In essence when the local x and y axes are flipped then the matrix looks like this:

>>> cab.matrix_world
Matrix(((-1.0, 1.5099580252808664e-07, 0.0, 0.0),
        (-1.5099580252808664e-07, -1.0, 0.0, -0.12700000405311584),
        (0.0, 0.0, 1.0, 0.0),
        (0.0, 0.0, 0.0, 1.0)))

The key values there being the scale values which represent the flipped axes. So this axis is determined the following way:

matrix = cab.matrix_world
axis = (matrix[0][0], matrix[1][1], matrix[2][2])
axis = (-1, -1, 1)

Then to get the relative local coordinates the scale factor has to be multiplied by the local coordinates:

x = cab.location[0] * axis[0]
y = cab.location[1] * axis[1]
z = cab.location[2] * axis[2]

This gives x,y,z as if the whole coordinate system revolved around the local axis (instead of having local coordinates still being given in relation to a parent). This may only work in cases of the axes being flipped, since other rotations use more of the matrix (haven't got that far yet).

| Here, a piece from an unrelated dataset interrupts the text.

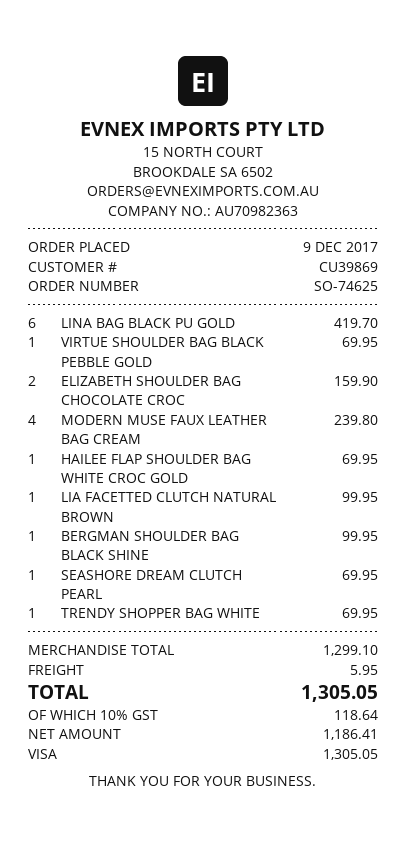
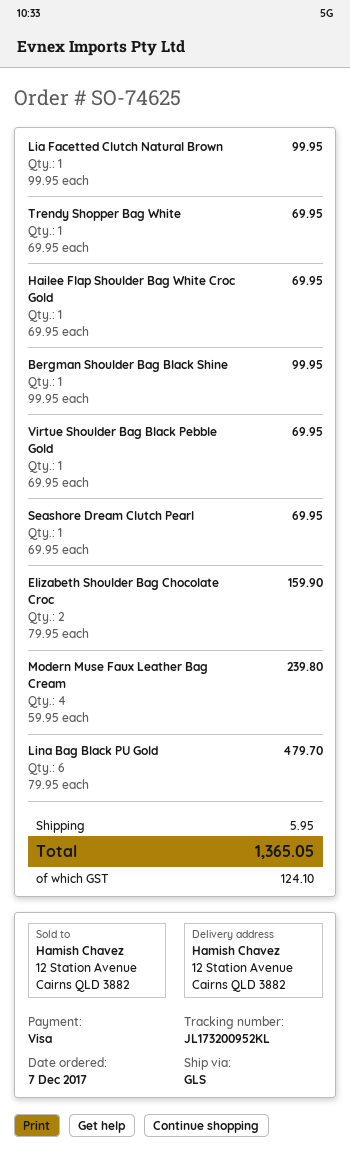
order date: 2017-12-09 -> 2017-12-07
LINA BAG BLACK PU GOLD: 6 for 419.70 -> 6 for 479.70
tax: 118.64 -> 124.10
total: 1305.05 -> 1365.05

The reason I need this work in terms of location as opposed to translation is due to the fact that I keep an offset slider parameter for the user, which is the distance from the wall. Applying this slider to a translation does not work correctly, while being able to use the local axis with relative distance does.

If there are better solutions to this I'll update/replace this answer. However the answers I could find dealt with using local axes with translation, rotation, etc.